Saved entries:
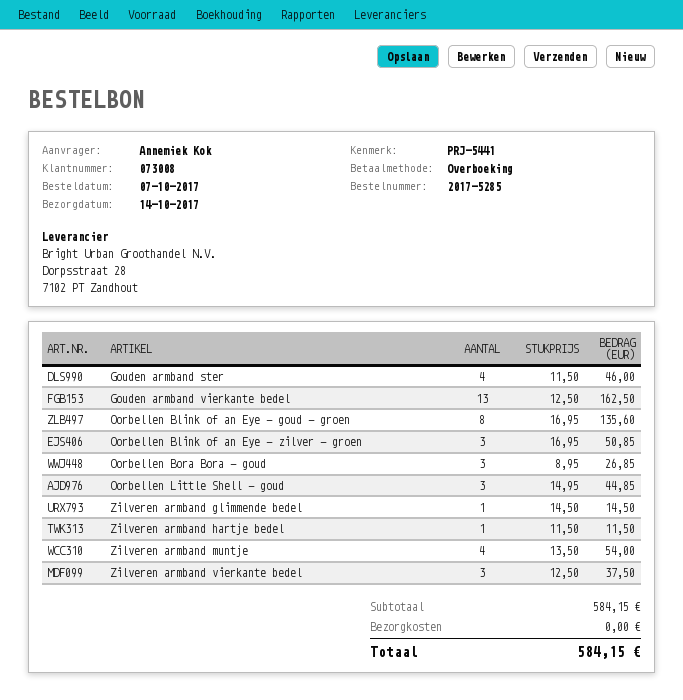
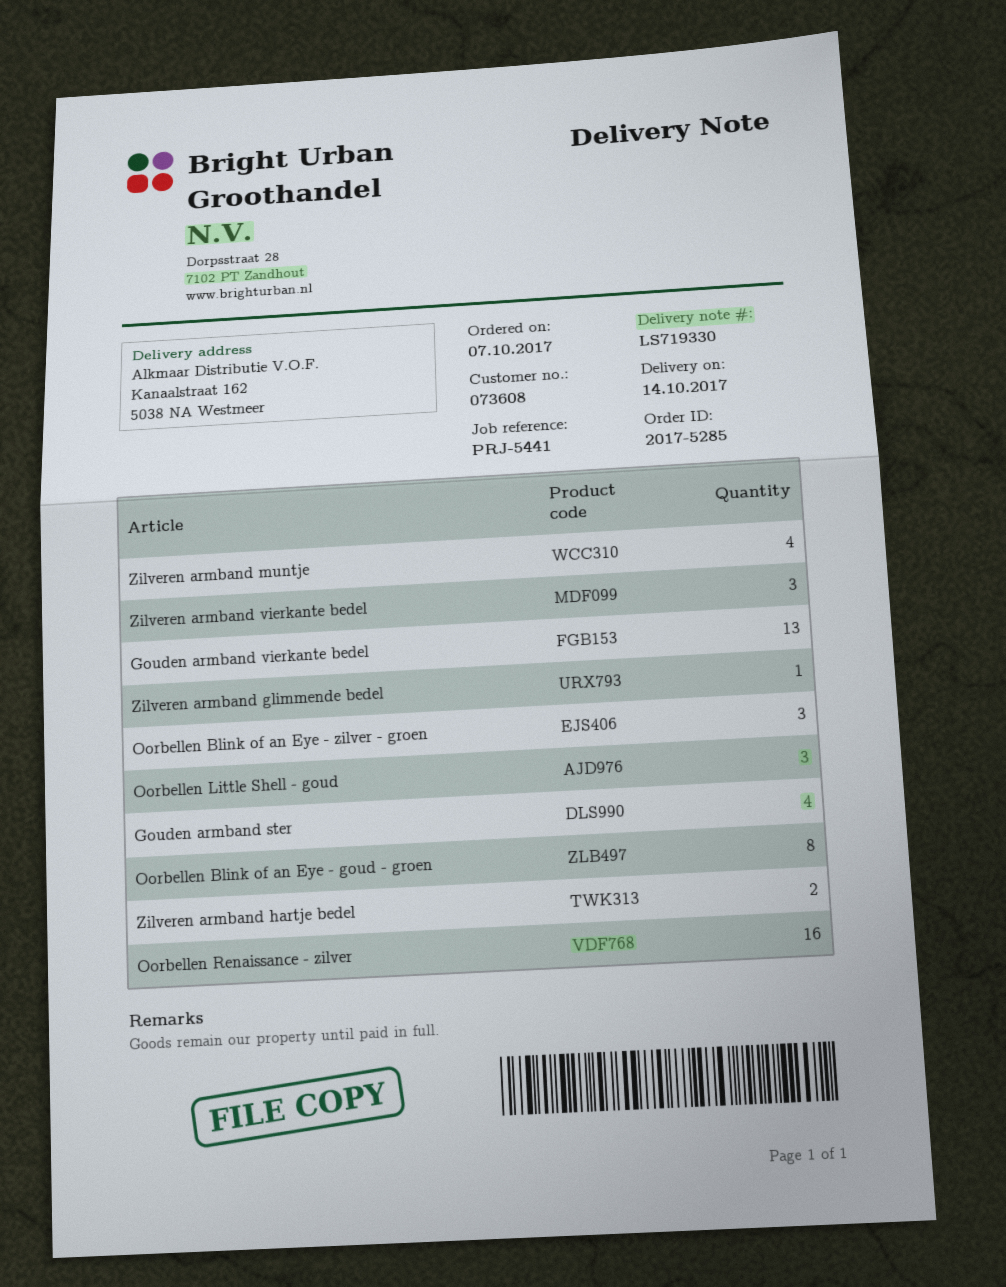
customer number: 073008 -> 073608
Oorbellen Bora Bora - goud: 3 -> none
Zilveren armband hartje bedel: 1 -> 2
Oorbellen Renaissance - zilver: none -> 16

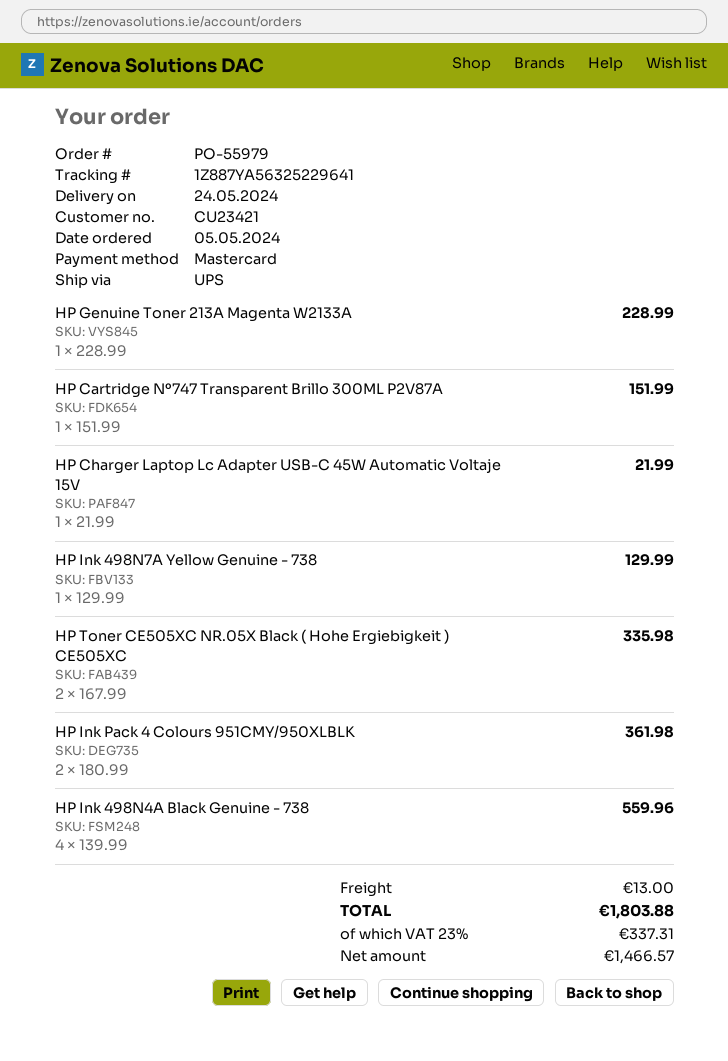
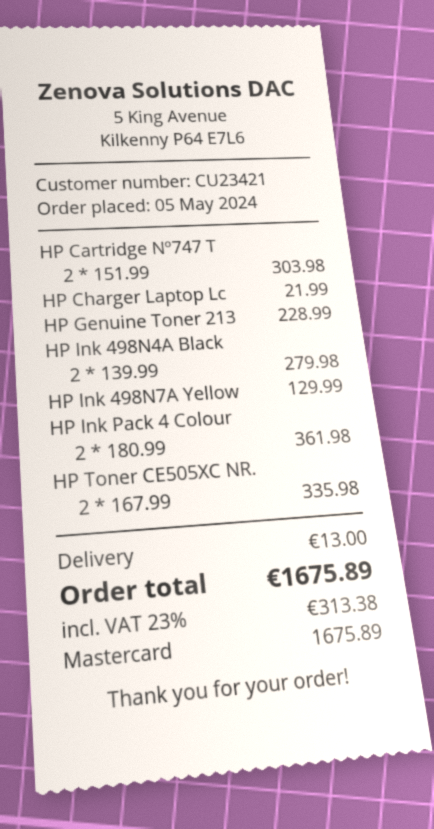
HP Cartridge Nº747 Transparent Brillo 300ML P2V87A: 1 x 151.99 = 151.99 -> 2 x 151.99 = 303.98
HP Ink 498N4A Black Genuine - 738: 4 x 139.99 = 559.96 -> 2 x 139.99 = 279.98
tax: 23% = 337.31 -> 23% = 313.38
total: 1803.88 -> 1675.89

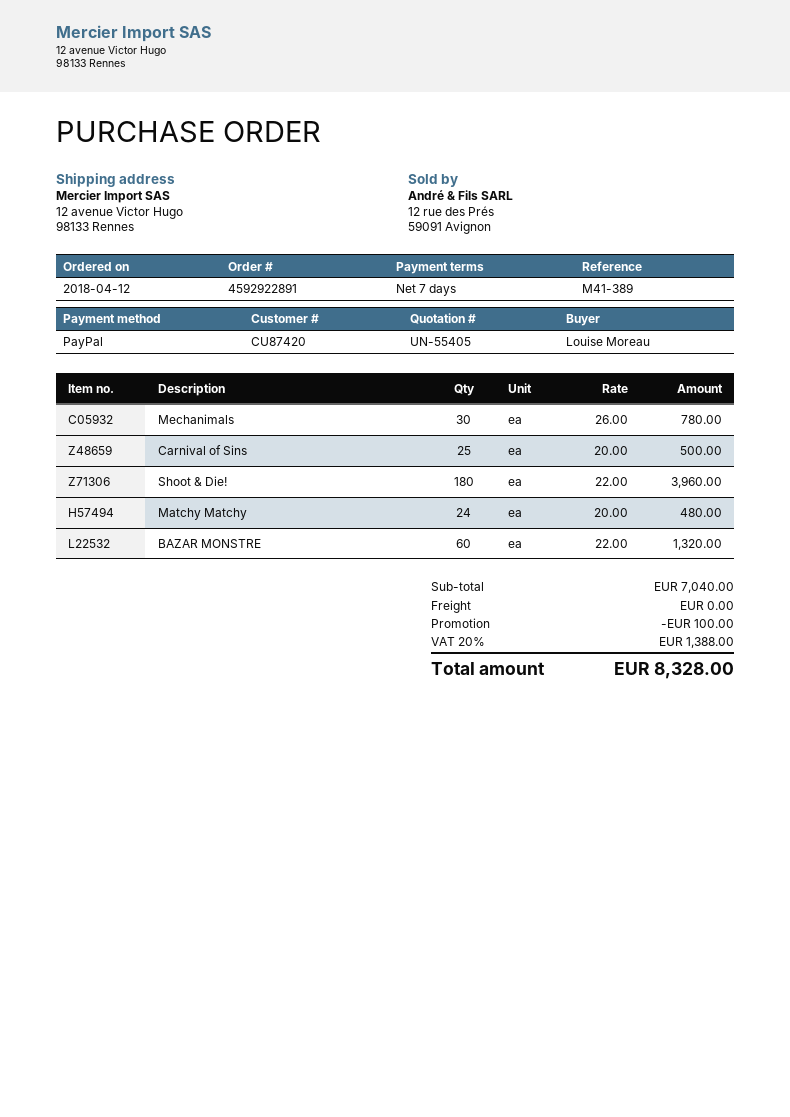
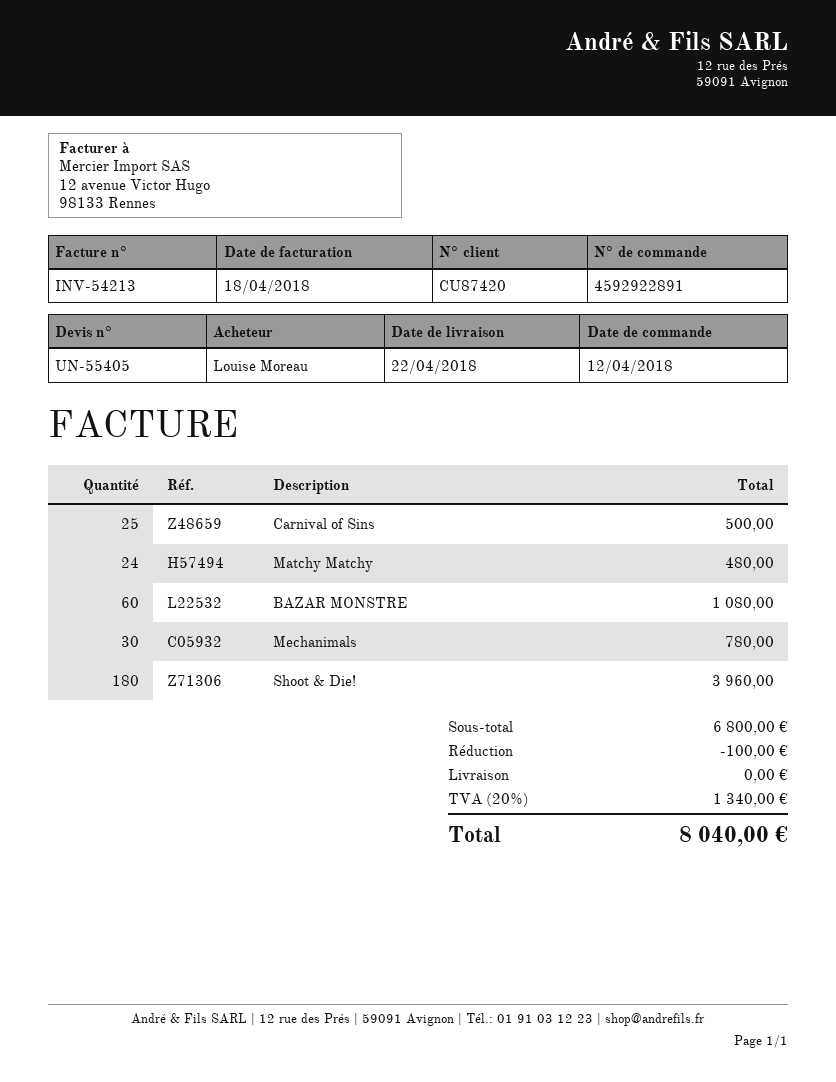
BAZAR MONSTRE: 60 for 1320.00 -> 60 for 1080.00
subtotal: 7040.00 -> 6800.00
tax: 20% = 1388.00 -> 20% = 1340.00
total: 8328.00 -> 8040.00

# [Brief]
Tallying every line that holds the string "none", report the total for the records and nothing else.

# [Answer box]
2